• Locked Locked
  • Replies 8 replies
  • Subscribers 119 subscribers
  • Views 10913 views
  • Users 0 members are here
Options
Related
How was your experience today?
This discussion has been locked.
You can no longer post new replies to this discussion. If you have a question you can start a new discussion

Cortex-M3 Memory management fault recovery

sam sun
Note: This was originally posted on 2nd June 2011 at http://forums.arm.com

Hi, is the Cortex-M3 supposed the user to do mannual instructions to recovery from the memory management fault handler?

After enable the MPU feature on my Cortex-M3 processor and stepped into the illegal access instruction, the MMF exception would generated as expected. But after executing of the normal MMF exception handler, the program would go back to the illegal access instruction again! We have inspected the stack of entering the MMF exception, the PC pushed is exactly the illegal instruction, that would be the cause of the loop. So is this the definition of the Cortex-M3 familiy?

The other exceptions would normally adjust the PC value to the next instruction before entering the exception, liked system tick or other IRQs.

BR
Parents
  • Arm Employee Badge
    Note: This was originally posted on 3rd June 2011 at http://forums.arm.com

    Hi Samsun,

    In most cases (usage fault, bus fault, etc) the return address for fault exceptions is the same address of the faulting instruction.
    This allows the fault handler to locate the exact cause of the fault.

    The exception for this behaviour is imprecise bus fault, where the return address is after the faulting instruction (could be offseted by a few instructions).

    In most cases, Memory Management Fault is used in systems with embedded OS.  The OS receive the fault information, and then it can decide whether it should terminate the task that cause the fault, or in some cases, adjust the MPU settings and resume the task from the faulting instruction.  It is not normal for the fault handler to return to the faulting task and just skiping the offending instructions, as the program might not work correctly when a instruction is skipped.

    For example, the OS might have allocated several KB of stack for a task and programmed the MPU accordingly. During operation, the task might need more memory. When this happen, the task tried to access a memory location beyond the programmed MPU region, and triggered the Memory Management Fault. The OS will then look at the cause of the fault, and if there is enough memory, it might then decided to change the MPU setting for this task to allow it to have more memory, and return to the faulting instruction.  The task can then continue as nothing has happened, and no instruction is skipped.

    Of course, the OS could also decide to terminate the task.

    Hope this help.
    regards,
    Joseph
Reply
  • Arm Employee Badge
    Note: This was originally posted on 3rd June 2011 at http://forums.arm.com

    Hi Samsun,

    In most cases (usage fault, bus fault, etc) the return address for fault exceptions is the same address of the faulting instruction.
    This allows the fault handler to locate the exact cause of the fault.

    The exception for this behaviour is imprecise bus fault, where the return address is after the faulting instruction (could be offseted by a few instructions).

    In most cases, Memory Management Fault is used in systems with embedded OS.  The OS receive the fault information, and then it can decide whether it should terminate the task that cause the fault, or in some cases, adjust the MPU settings and resume the task from the faulting instruction.  It is not normal for the fault handler to return to the faulting task and just skiping the offending instructions, as the program might not work correctly when a instruction is skipped.

    For example, the OS might have allocated several KB of stack for a task and programmed the MPU accordingly.
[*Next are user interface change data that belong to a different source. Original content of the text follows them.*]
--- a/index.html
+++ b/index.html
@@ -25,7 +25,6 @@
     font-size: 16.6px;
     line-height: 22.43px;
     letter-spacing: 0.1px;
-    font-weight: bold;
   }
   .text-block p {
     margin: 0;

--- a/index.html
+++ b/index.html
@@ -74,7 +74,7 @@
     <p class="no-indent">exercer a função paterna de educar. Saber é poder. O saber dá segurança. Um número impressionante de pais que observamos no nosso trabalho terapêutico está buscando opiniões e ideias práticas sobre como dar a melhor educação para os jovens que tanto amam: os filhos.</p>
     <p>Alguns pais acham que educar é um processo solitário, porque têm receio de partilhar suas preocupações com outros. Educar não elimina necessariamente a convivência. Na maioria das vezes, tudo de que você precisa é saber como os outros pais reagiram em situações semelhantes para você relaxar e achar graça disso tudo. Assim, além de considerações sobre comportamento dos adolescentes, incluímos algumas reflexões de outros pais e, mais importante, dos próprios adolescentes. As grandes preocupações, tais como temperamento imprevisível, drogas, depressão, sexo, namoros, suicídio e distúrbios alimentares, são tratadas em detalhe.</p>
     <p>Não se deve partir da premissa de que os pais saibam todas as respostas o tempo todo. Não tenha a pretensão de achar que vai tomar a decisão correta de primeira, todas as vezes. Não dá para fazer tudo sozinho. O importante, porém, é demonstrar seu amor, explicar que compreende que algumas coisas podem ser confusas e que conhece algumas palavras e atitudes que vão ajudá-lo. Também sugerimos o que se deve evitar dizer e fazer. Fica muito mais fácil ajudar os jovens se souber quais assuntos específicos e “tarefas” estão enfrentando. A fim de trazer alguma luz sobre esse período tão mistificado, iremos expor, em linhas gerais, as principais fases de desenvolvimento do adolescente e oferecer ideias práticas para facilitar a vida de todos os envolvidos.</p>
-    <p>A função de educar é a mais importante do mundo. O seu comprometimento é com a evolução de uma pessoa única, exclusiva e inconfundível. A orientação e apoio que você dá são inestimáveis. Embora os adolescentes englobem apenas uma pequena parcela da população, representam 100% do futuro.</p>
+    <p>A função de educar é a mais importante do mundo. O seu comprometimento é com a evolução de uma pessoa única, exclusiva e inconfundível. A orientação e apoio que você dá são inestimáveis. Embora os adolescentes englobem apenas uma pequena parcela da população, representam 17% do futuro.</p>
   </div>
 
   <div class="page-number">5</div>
During operation, the task might need more memory. When this happen, the task tried to access a memory location beyond the programmed MPU region, and triggered the Memory Management Fault. The OS will then look at the cause of the fault, and if there is enough memory, it might then decided to change the MPU setting for this task to allow it to have more memory, and return to the faulting instruction.  The task can then continue as nothing has happened, and no instruction is skipped.

    Of course, the OS could also decide to terminate the task.

    Hope this help.
    regards,
    Joseph
Children
  • in reply to Joseph Yiu

    Joseph,

    Thanks for the excellent book "the definitive guide to Cortex-M3", which is very informative.

    As to the bus fault, I am a little surprised to know that MM bus fault is imprecise.

    I am trying to design a scheme for parity bit error detection and recovery. since memory read is precise on the cortex-M3, is it feasible to use the precise exception to recover from a soft error?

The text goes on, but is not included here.